** Exercise objective **
Show all lines of the listing that hold the word "Sequin".

#### Given information

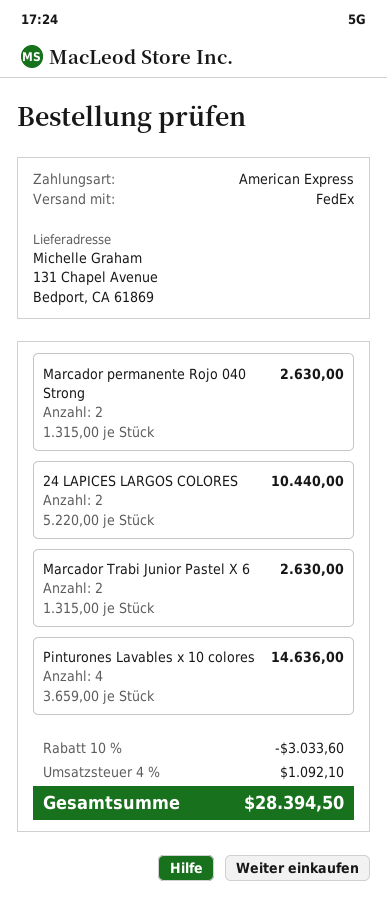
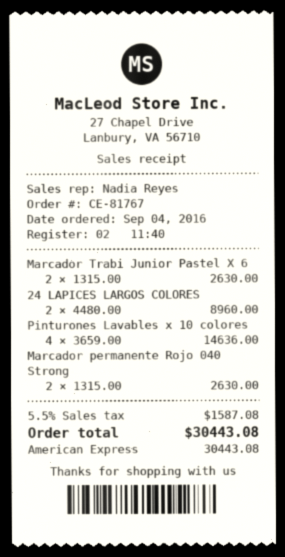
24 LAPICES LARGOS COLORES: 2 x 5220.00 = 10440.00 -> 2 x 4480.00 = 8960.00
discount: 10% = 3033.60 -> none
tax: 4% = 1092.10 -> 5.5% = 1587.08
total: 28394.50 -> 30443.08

########
#### Given information

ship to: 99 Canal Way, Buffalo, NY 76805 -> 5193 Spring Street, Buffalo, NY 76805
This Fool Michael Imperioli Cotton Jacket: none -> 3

########
#### Given information

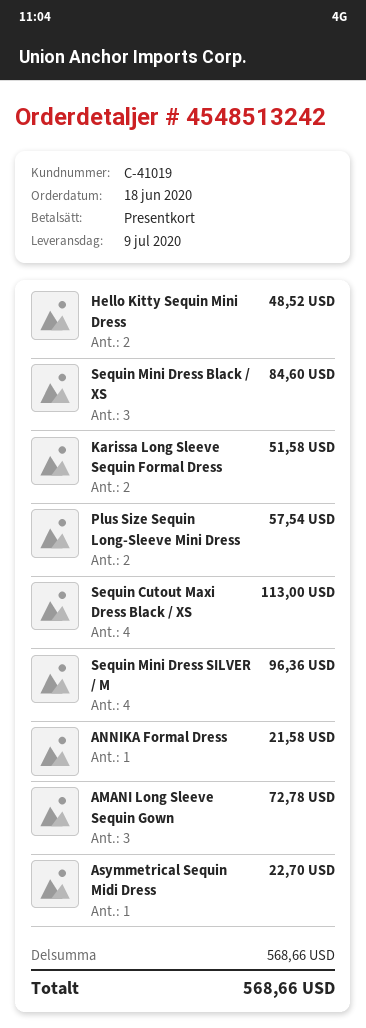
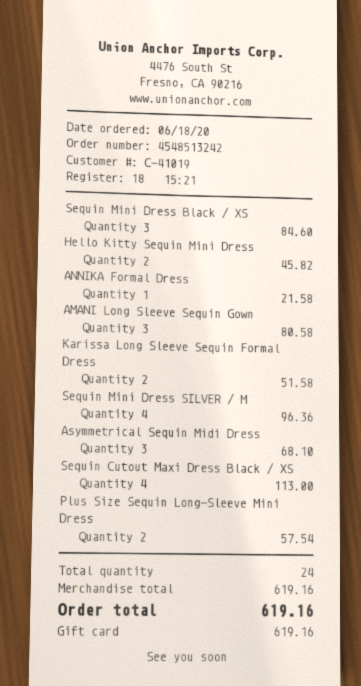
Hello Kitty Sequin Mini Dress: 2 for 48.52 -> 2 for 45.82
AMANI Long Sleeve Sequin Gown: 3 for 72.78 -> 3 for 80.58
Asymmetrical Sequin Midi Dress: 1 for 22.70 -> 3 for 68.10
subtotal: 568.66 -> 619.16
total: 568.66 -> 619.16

########

** Task output **
Hello Kitty Sequin Mini Dress: 2 for 48.52 -> 2 for 45.82
AMANI Long Sleeve Sequin Gown: 3 for 72.78 -> 3 for 80.58
Asymmetrical Sequin Midi Dress: 1 for 22.70 -> 3 for 68.10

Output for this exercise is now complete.